Comparison of frequency dependent weighted phase space for $\mathrm{CuIn}{\mathrm{Se}}_2$ and $\mathrm{CuIn}{\mathrm{Te}}_2$ (left) and $\mathrm{AgIn}{\mathrm{Se}}_2$ and $\mathrm{AgIn}{\mathrm{Te}}_2$ (right). The tellurides generally have larger phase space than selenides, which cannot explain the stronger phonon anharmonicity of selenides than tellurides.

Figure 6

Comparison of frequency dependent phonon relaxation time for $\mathrm{CuIn}{\mathrm{Se}}_2$ and $\mathrm{CuIn}{\mathrm{Te}}_2$ (left) and $\mathrm{AgIn}{\mathrm{Se}}_2$ and $\mathrm{AgIn}{\mathrm{Te}}_2$ (right).

Figure 7

Vibrational density of states for $\mathrm{CuIn}{\mathrm{Se}}_2, \mathrm{CuIn}{\mathrm{Te}}_2, \mathrm{AgIn}{\mathrm{Se}}_2$, and $\mathrm{AgIn}{\mathrm{Te}}_2$ projected on each atom.

Figure 8

Charge sharing vs charge transfer map where $\mathrm{CuIn}{\mathrm{Se}}_2, \mathrm{CuIn}{\mathrm{Te}}_2, \mathrm{AgIn}{\mathrm{Se}}_2$, and $\mathrm{AgIn}{\mathrm{Te}}_2$ studied herein belong to the metavalent bonding category, leading to strong intrinsic phonon anharmonicity.
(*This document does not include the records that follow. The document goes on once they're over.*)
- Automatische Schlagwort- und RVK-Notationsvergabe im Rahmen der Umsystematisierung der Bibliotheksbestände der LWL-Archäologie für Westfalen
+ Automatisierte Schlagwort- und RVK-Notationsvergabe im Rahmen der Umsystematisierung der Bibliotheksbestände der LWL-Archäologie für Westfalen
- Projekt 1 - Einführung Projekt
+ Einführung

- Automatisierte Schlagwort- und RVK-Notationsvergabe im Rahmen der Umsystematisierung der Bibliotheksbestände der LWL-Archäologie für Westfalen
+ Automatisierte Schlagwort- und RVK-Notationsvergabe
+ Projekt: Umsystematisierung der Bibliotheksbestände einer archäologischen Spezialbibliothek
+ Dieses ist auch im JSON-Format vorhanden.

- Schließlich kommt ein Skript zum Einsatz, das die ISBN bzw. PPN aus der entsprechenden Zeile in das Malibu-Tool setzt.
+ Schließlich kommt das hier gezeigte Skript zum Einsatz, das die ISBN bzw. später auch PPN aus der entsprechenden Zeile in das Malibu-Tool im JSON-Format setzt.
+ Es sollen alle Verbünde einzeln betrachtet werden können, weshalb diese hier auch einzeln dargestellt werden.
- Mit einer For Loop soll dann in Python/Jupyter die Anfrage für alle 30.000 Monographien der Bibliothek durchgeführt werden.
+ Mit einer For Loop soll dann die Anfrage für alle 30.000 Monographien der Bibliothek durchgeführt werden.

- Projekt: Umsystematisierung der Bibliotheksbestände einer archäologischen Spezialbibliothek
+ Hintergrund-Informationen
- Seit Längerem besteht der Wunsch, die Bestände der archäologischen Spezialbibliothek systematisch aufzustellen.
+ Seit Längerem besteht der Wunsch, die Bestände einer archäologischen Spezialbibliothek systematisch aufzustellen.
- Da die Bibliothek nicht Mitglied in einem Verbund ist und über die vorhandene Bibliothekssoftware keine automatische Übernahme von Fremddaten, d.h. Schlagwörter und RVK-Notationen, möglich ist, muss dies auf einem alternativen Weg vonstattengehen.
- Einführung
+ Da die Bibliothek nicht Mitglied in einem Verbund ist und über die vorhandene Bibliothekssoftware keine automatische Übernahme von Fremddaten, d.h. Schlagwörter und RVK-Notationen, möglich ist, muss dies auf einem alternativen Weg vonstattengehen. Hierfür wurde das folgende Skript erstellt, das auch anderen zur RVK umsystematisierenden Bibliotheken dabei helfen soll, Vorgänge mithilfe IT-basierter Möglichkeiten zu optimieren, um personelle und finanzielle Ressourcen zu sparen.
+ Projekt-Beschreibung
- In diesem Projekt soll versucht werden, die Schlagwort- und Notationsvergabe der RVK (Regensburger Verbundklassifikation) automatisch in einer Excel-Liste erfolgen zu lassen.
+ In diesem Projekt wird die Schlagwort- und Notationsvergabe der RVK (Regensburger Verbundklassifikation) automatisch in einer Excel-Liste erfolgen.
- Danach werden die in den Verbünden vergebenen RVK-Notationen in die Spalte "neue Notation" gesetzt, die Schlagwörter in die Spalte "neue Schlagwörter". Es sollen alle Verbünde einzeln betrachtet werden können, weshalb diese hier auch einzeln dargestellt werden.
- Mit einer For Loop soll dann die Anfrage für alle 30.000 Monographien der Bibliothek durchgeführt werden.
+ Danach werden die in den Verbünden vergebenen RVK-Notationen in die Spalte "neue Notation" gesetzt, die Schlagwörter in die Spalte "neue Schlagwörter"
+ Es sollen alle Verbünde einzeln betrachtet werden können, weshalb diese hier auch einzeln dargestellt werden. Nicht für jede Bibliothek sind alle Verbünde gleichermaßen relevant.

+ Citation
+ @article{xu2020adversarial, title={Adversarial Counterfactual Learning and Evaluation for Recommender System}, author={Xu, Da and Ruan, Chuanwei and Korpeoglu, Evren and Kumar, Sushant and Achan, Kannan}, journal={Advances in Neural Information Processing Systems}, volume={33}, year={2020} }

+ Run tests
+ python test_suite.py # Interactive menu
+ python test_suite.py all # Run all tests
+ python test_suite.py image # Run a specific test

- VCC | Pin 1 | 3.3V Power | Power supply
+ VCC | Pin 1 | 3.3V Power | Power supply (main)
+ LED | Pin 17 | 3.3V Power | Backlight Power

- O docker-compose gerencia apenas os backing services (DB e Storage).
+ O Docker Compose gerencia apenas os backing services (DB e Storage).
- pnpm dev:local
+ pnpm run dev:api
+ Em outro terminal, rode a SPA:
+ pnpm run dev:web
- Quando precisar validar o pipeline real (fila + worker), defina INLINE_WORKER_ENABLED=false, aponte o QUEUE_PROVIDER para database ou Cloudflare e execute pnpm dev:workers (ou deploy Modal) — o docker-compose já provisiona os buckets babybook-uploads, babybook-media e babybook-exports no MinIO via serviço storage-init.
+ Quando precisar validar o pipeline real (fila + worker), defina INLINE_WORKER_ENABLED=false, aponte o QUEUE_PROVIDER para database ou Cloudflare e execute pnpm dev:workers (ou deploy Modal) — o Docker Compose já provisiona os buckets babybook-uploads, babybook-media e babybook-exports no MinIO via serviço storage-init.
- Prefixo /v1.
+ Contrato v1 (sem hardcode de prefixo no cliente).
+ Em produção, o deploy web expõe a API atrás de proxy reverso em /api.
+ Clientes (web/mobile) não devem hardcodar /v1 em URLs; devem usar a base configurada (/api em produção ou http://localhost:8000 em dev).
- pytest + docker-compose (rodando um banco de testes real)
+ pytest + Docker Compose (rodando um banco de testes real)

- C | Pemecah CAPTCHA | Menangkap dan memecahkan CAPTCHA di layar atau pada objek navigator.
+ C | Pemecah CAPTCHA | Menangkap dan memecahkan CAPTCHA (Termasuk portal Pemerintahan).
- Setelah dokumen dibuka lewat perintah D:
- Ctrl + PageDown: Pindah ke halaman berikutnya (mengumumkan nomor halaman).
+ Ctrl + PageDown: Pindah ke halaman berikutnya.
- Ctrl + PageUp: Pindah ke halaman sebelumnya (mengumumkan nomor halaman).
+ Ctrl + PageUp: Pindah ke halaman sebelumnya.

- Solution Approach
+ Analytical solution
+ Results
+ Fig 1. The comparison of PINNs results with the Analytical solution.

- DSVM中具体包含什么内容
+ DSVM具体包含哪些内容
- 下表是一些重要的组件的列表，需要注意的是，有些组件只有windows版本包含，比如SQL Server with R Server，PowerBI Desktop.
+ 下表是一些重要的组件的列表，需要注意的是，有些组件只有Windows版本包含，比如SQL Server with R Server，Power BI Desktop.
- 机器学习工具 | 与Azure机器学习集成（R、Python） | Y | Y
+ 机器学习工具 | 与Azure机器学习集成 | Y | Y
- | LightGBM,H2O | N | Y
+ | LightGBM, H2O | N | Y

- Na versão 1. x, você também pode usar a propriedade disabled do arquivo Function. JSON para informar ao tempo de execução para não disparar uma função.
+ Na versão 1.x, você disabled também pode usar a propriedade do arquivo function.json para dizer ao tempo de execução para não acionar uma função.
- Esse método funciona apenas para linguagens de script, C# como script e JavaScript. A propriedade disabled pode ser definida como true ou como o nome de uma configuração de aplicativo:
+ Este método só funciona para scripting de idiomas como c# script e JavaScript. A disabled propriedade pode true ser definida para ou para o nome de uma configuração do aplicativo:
The data for materials other than $A^{\mathrm{I}}\mathrm{In}{{\mathrm{C}}_2}^{\mathrm{VI}}$ ($A^{\mathrm{I}}=\mathrm{Cu},\mathrm{Ag}$; ${\mathrm{C}}^{\mathrm{VI}}=\mathrm{Se},\mathrm{Te}$) are taken from Ref [15]. Symbols labeled “PD” refer to the Peierls distorted structures of the same compound.